With plans to help build a $1 billion theme park in Abu Dhabi by 2011, Marvel Entertainment Inc. is downplaying Captain America, a World War II creation draped in the American flag, in favor of attractions based on popular characters such as Spider-Man, Fantastic Four and X-Men _ none of whom carry the same political baggage.
"One of the things that's nice about our characters is they're either about individuals helping people or they're about teams of people of different types, like mutants, that band together and solve problems," Marvel chairman David Maisel said.

"If anything, that's a good message for today's world with all the different cultures," he said. Park designers also plan to tweak the models used for North American theme parks. Budweiser brewer Anheuser-Busch Cos. Inc. will include beer-tasting zones in its four-park complex anchored by SeaWorld, set to open in Dubai in 2012.
The discreet zones will receive little advertising, in accordance with UAE government guidelines. "Realistically, Dubai is a very cosmopolitan market. It's not unlike visiting Paris or New York or London or Berlin or Milan," Busch Entertainment president Jim Atchison said.
The Walt Disney Co., the world's largest theme park operator by far, is notably absent from the rush to the region. Disney parks and resorts chairman Jay Rasulo said Disney is studying the market. Some observers said the cultural barriers might be easier to overcome than financial and infrastructure hurdles.

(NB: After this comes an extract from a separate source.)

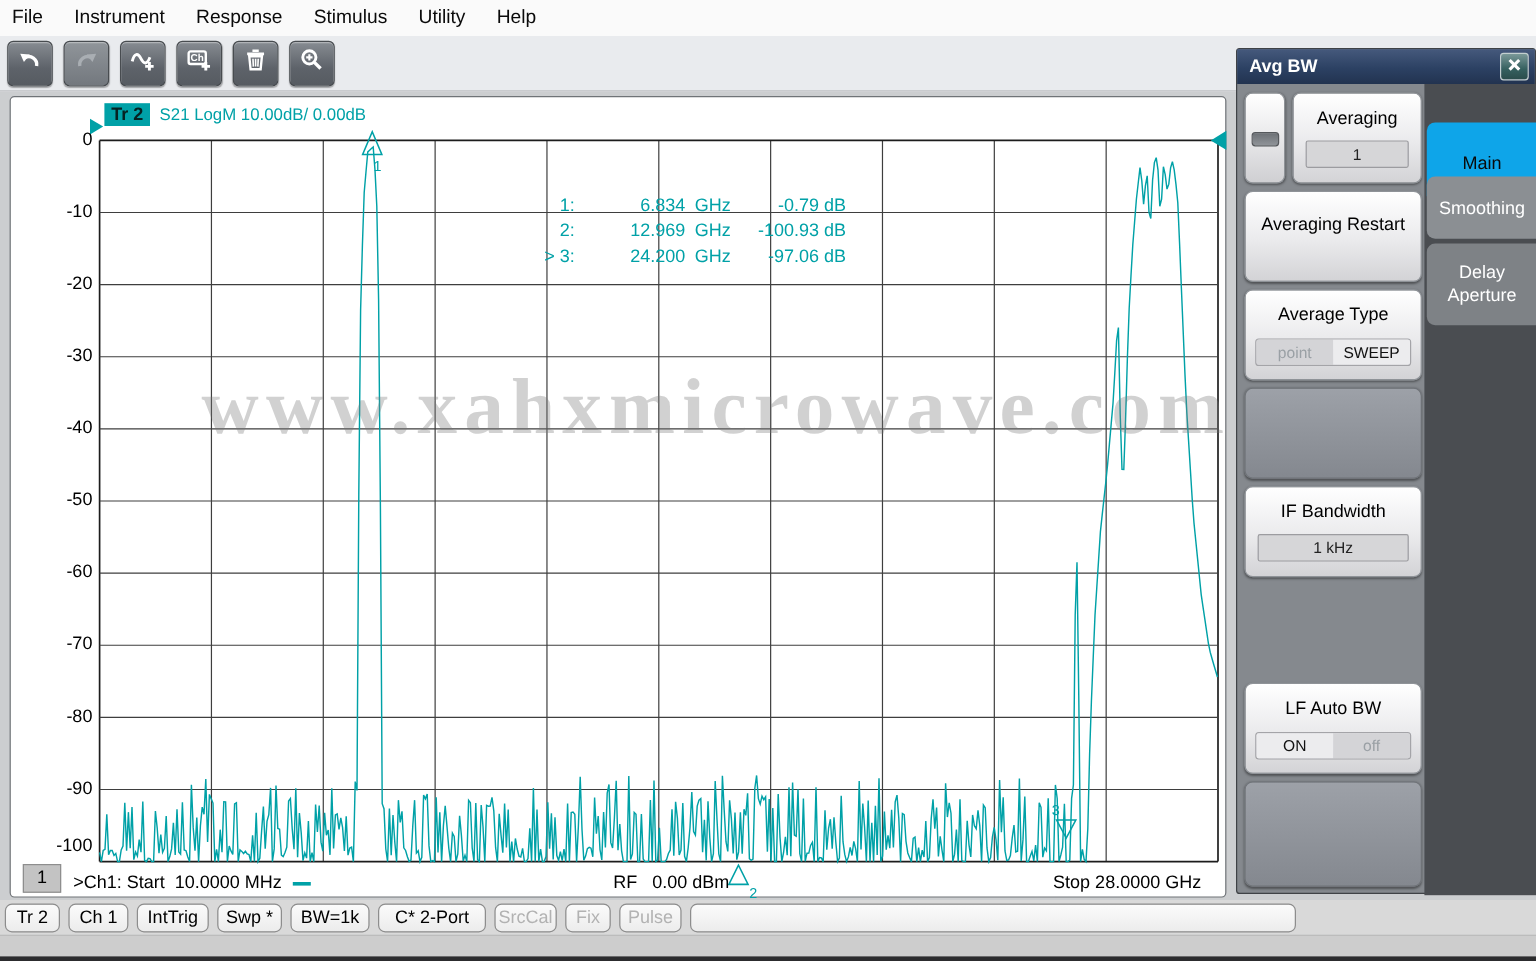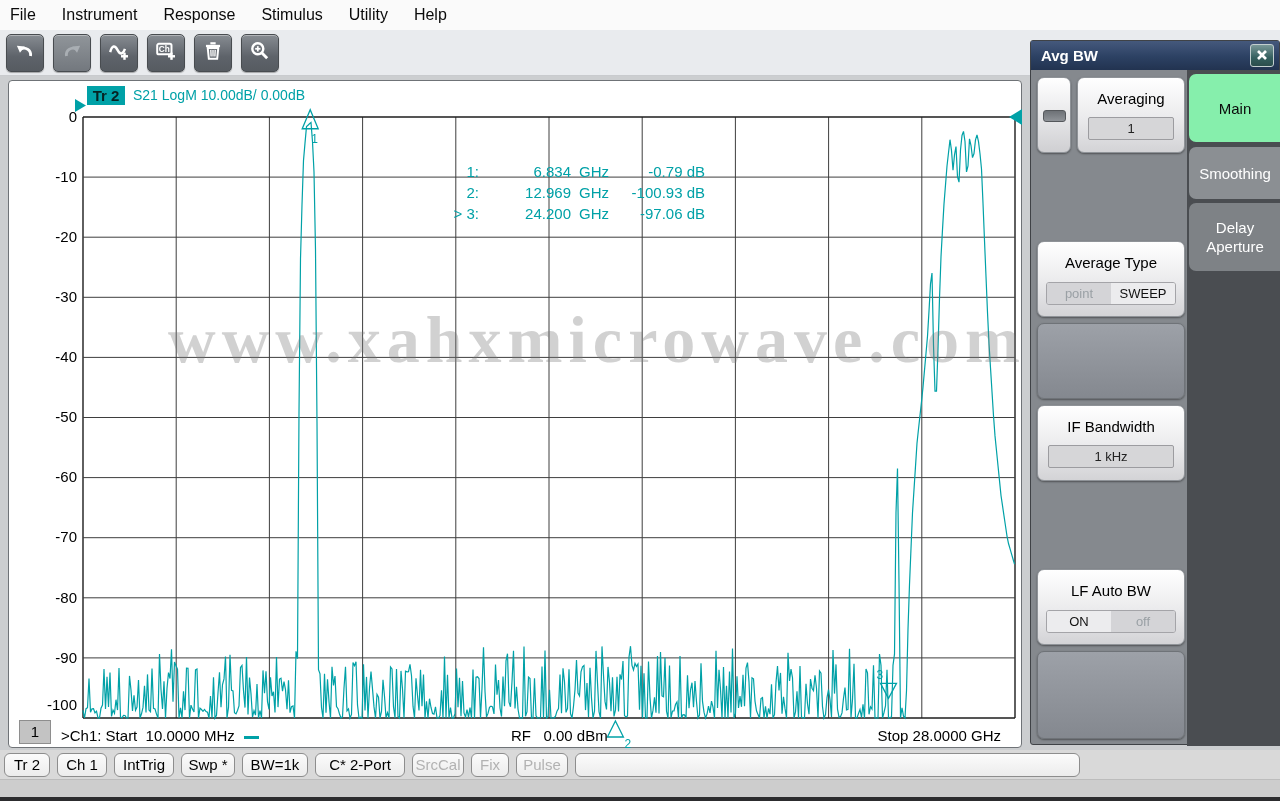"Main" .tab.active { background: #86efac -> #0ea5e9; margin-top: none -> 28px }
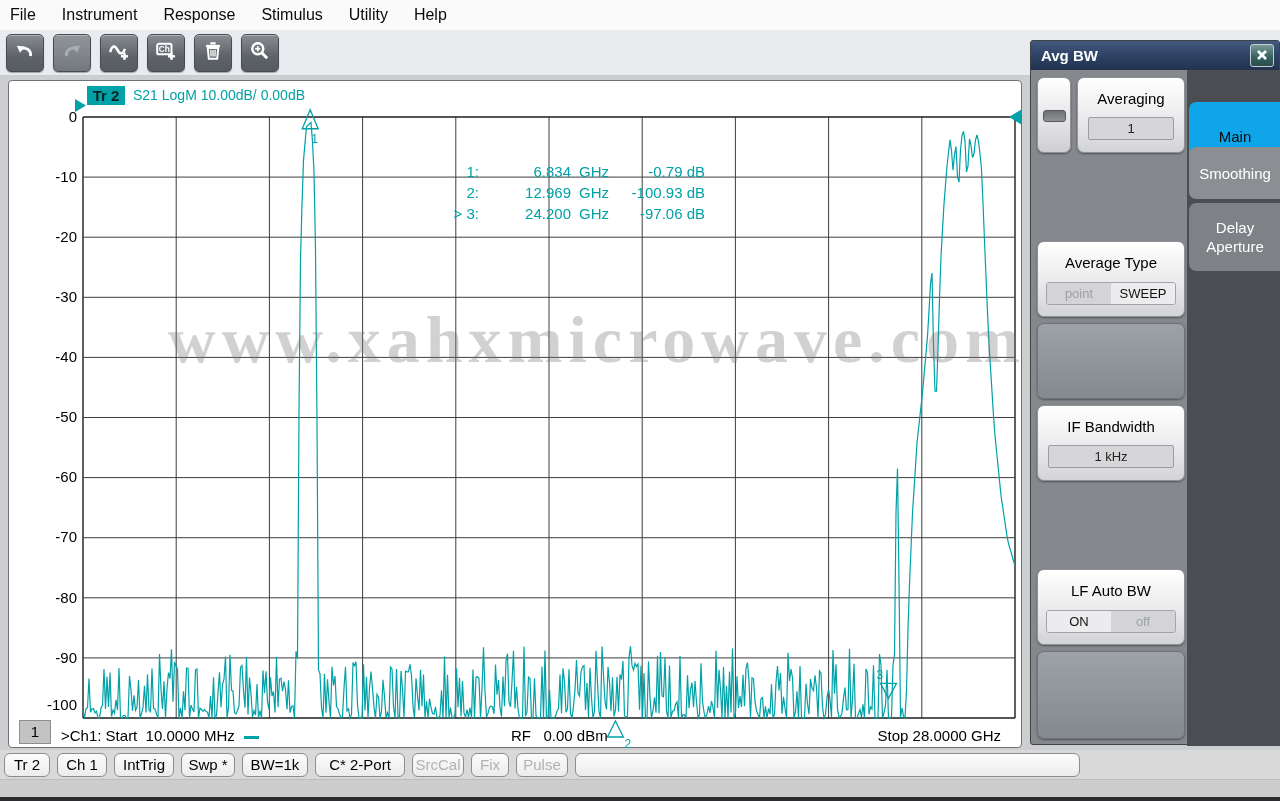"Averaging Restart" div.btn3d { html: none -> <div> <span>Averaging Restart</span> </div> }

Massive construction on a variety of projects is causing traffic jams as road construction has failed to keep pace with the building.
"The development in the UAE is outrunning the ability of the infrastructure to keep up," said Keith James, president of Jack Rouse Associates, which is helping develop a Ferrari automobile theme park in Abu Dhabi to open next year.
"I'm not going to say they're not going to happen, I just don't know that they're going to happen on the tight timeframe that everybody is talking about," he said. "There's simply not enough labor and design effort to pull it off."
The scale of the theme park plans, estimated to cost a total of at least $20 billion, puts them on par with developments in Orlando, Fla., home to a dozen parks including Walt Disney World, SeaWorld and Universal Studios.
"Up until very recently, the Middle East has been theme-park deprived," said Paul Ruben, North American editor of Park World magazine. "They've suddenly joined the 21st century."
The parks will also provide Dubai, and to a lesser extent Abu Dhabi, with an economic buffer against diminishing oil reserves, expected to run out in Dubai in a decade or more.
Funded by sky-high oil prices, government-backed companies in both areas have gone on a worldwide investing sprees, taking stakes in everything from casinos and cruise ships to electronics makers, banks and ports.
Studios and their UAE financiers are taking a risk with the theme parks, said Ibrahim Warde, adjunct professor of international business at The Fletcher School at Tufts University.
"There are two separate issues," he said. "One is whether, financially, all those projects will come to completion. The other question is if they do, will the customers show up?"